Up until the early 1990s, retail was either a physical brick and mortar store or catalog sales where an order was placed by mailing it to the merchant or via telephone. Catalog sales for an assortment of general goods started in the late 1800s when Sears & Roebuck issued its first catalog in 1896. Over 20 years later, L.L. Bean started its catalog business in U.S.A. However sale by mail order dates back even further when British entrepreneur Pryce Pryce-Jones set up the first modern mail order in 1861, initially selling Welsh flannel.
In the early 1990s, AOL, CompuServe and Prodigy experimented with selling through their proprietary online services. This was the start of sales channel expansion in a retail environment that had changed little in nearly a century. While general merchants (e.g. the corner store) had evolved to department stores and Big Box, electronic ordering was a whole new frontier. Internet transactions were taking place sporadically, but they weren't secure (e.g., credit cards were passed in the open rather than being encrypted).
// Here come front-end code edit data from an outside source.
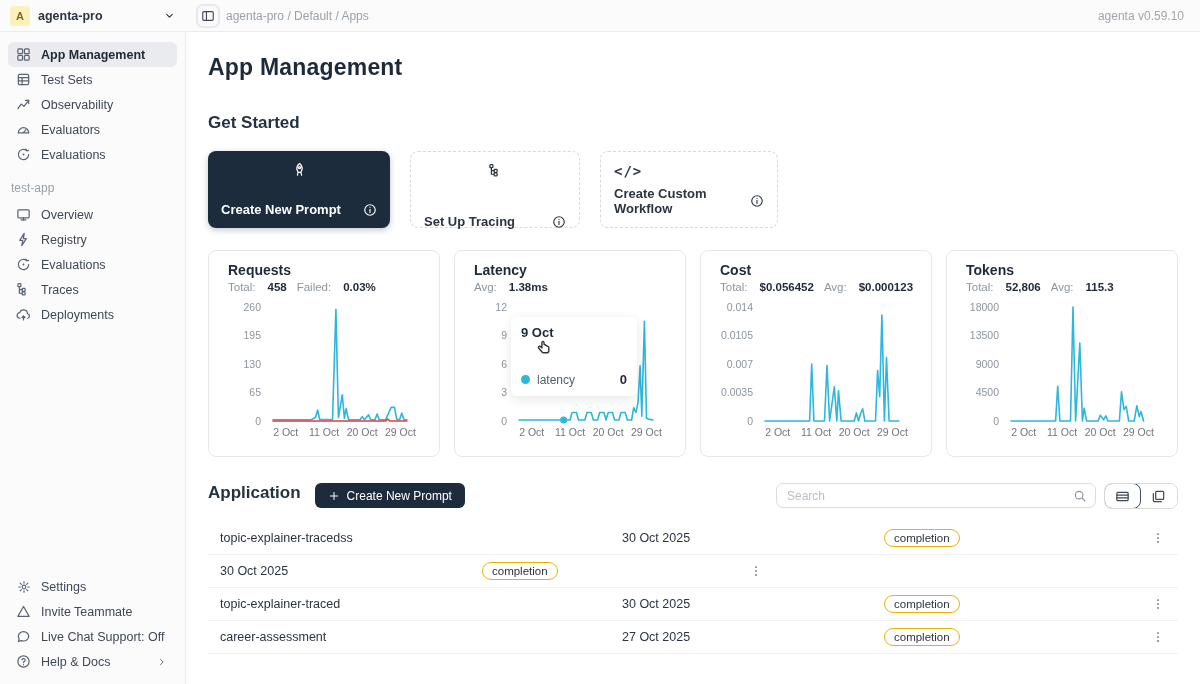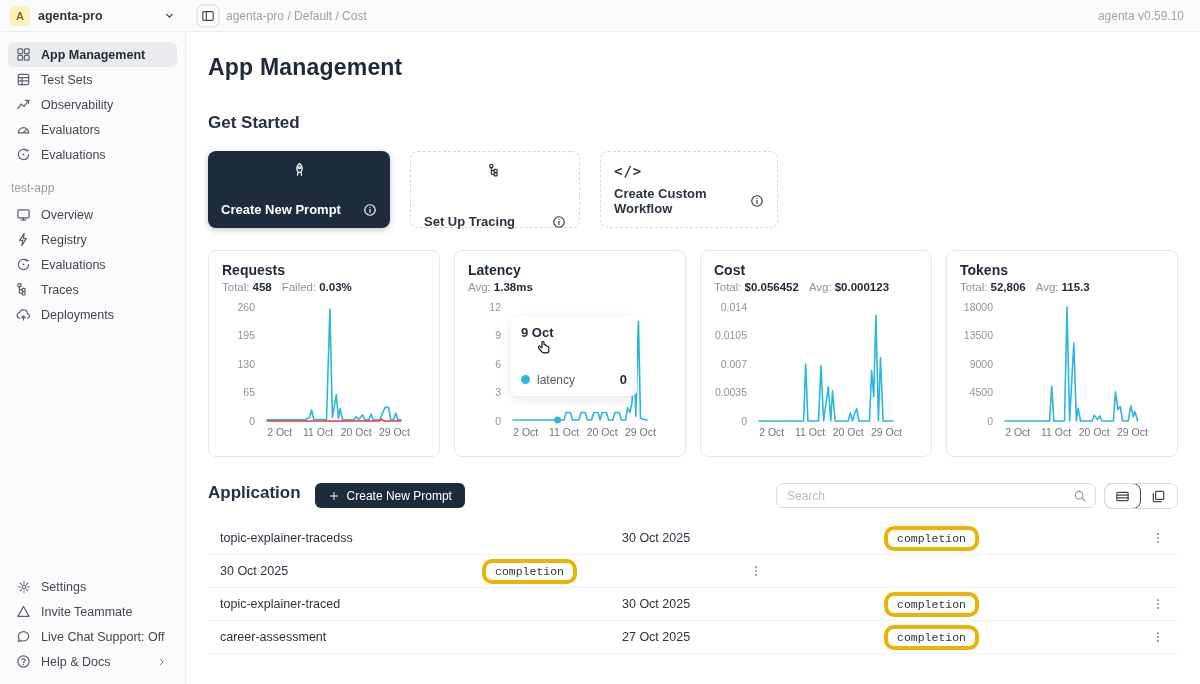"agenta-pro / Default / Cost" div.breadcrumb { text: Cost -> Apps }
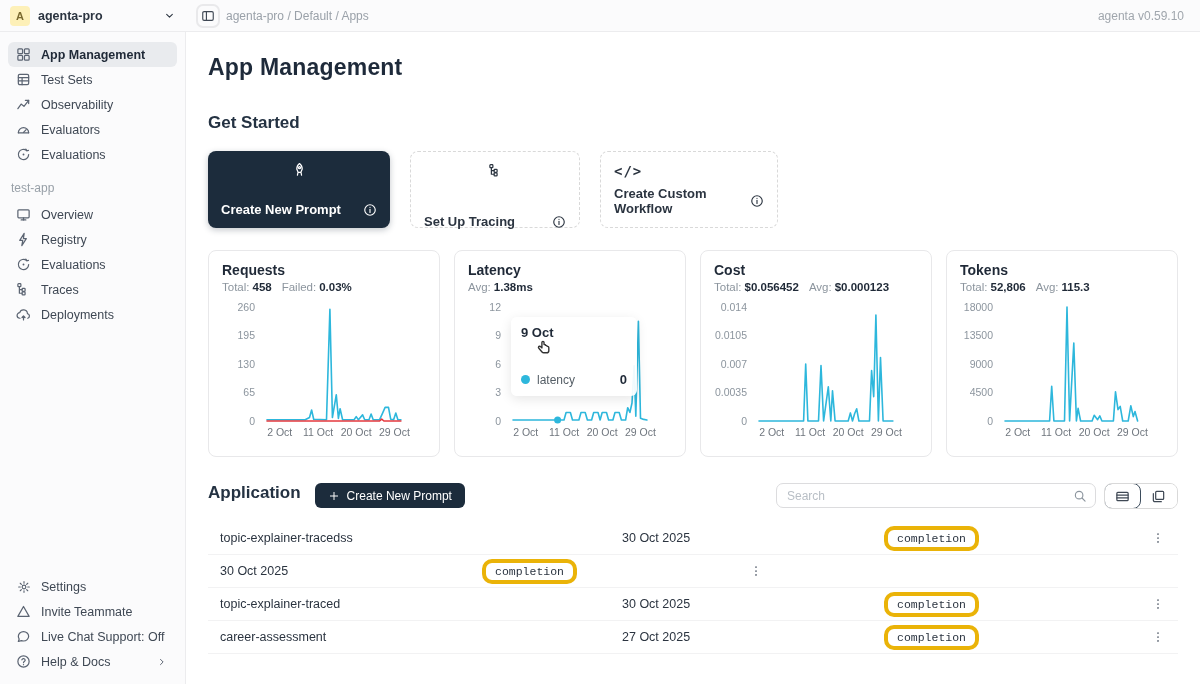"Requests" .chart-card { padding: 11px 13px -> 11px 19px }
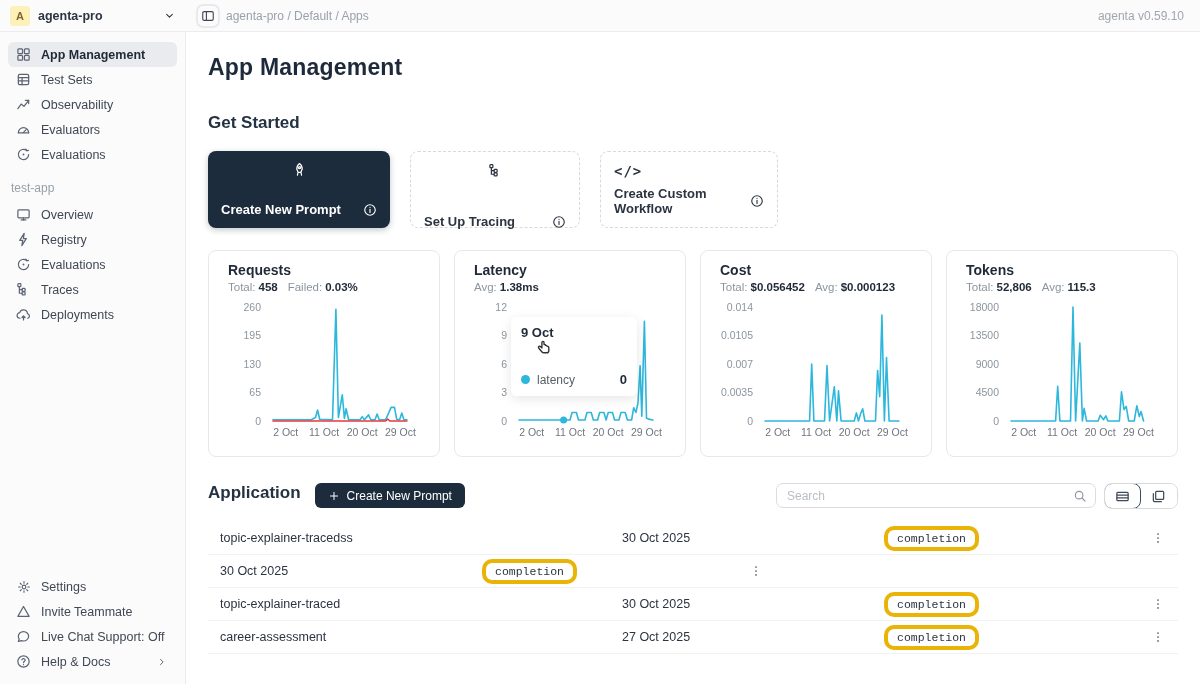"458" .chart-stats b { margin-left: 3px -> 12px }
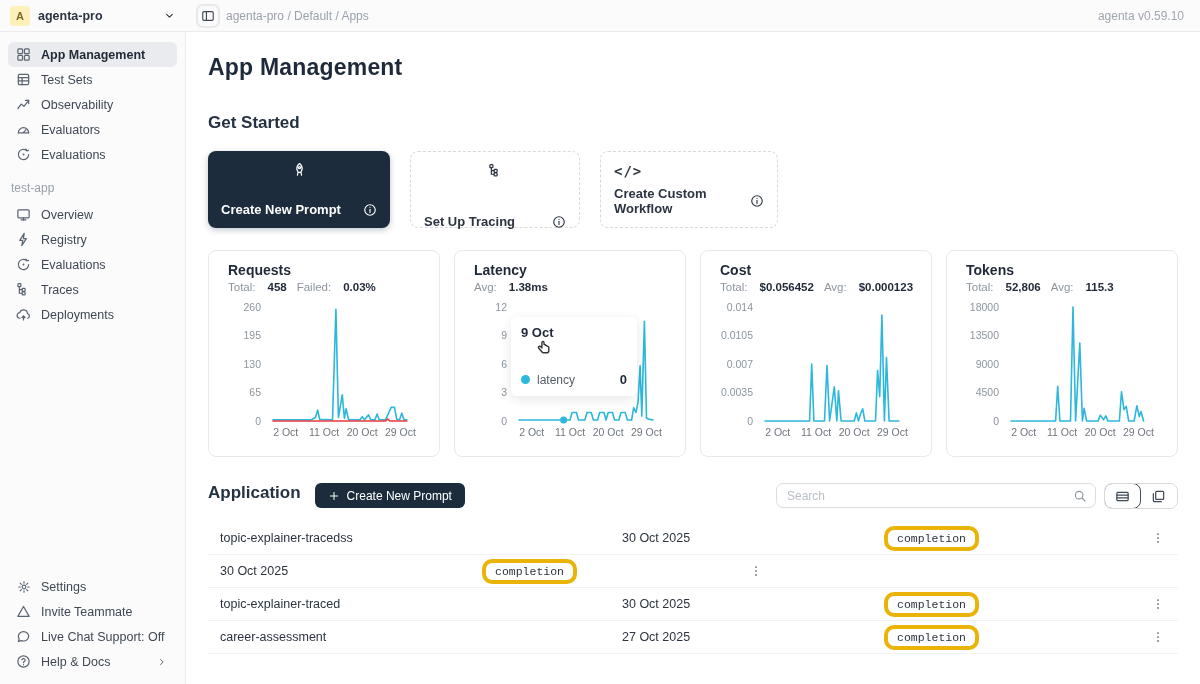"completion" .tag { border: 4px solid #eab308 -> 1px solid #eab308; font-family: Liberation Mono, monospace -> none }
This started to change in August 1994 when NetMarket processed an Internet sale where for the first time the credit card was encrypted. Shortly thereafter, Amazon.com was founded and eCommerce sales channel established itself. Mobile commerce arrived in 1997, and multichannel retailing really took off.
Multichannel retailing is often said to be dictated by systems and processes when in fact it is the customer that dictates the route they take to transact. Systems and processes within retail simply facilitate the customer journey to transact and be served. This is no longer a linear process, but is now due to multiple channels a complicated path to purchase. Pioneers of multichannel retailing include L.L. Bean, Land's End, Macy's, Next PLC, John Lewis and Neiman Marcus, though specialist businesses such as ChannelGrabber have helped make the concept more successful. The pioneers of multichannel retail built their businesses from a customer-centric perspective and served the customer via many channels long before the term 'multichannel' was used.
Multichannel retailing is about selling through a variety of sales channels, but these sales channels are generally independent of one another so they are not integrated; as a result, this rarely provides a consistent customer experience. Integrating the sales channels can be the next stage of retailing which is being as coined as omnichannel retailing (Latin "omnis" = "every/all"). Omnichannel retailing uses of all physical channels (offline) and digital channels (online) to offer a seamless and unified customer experience.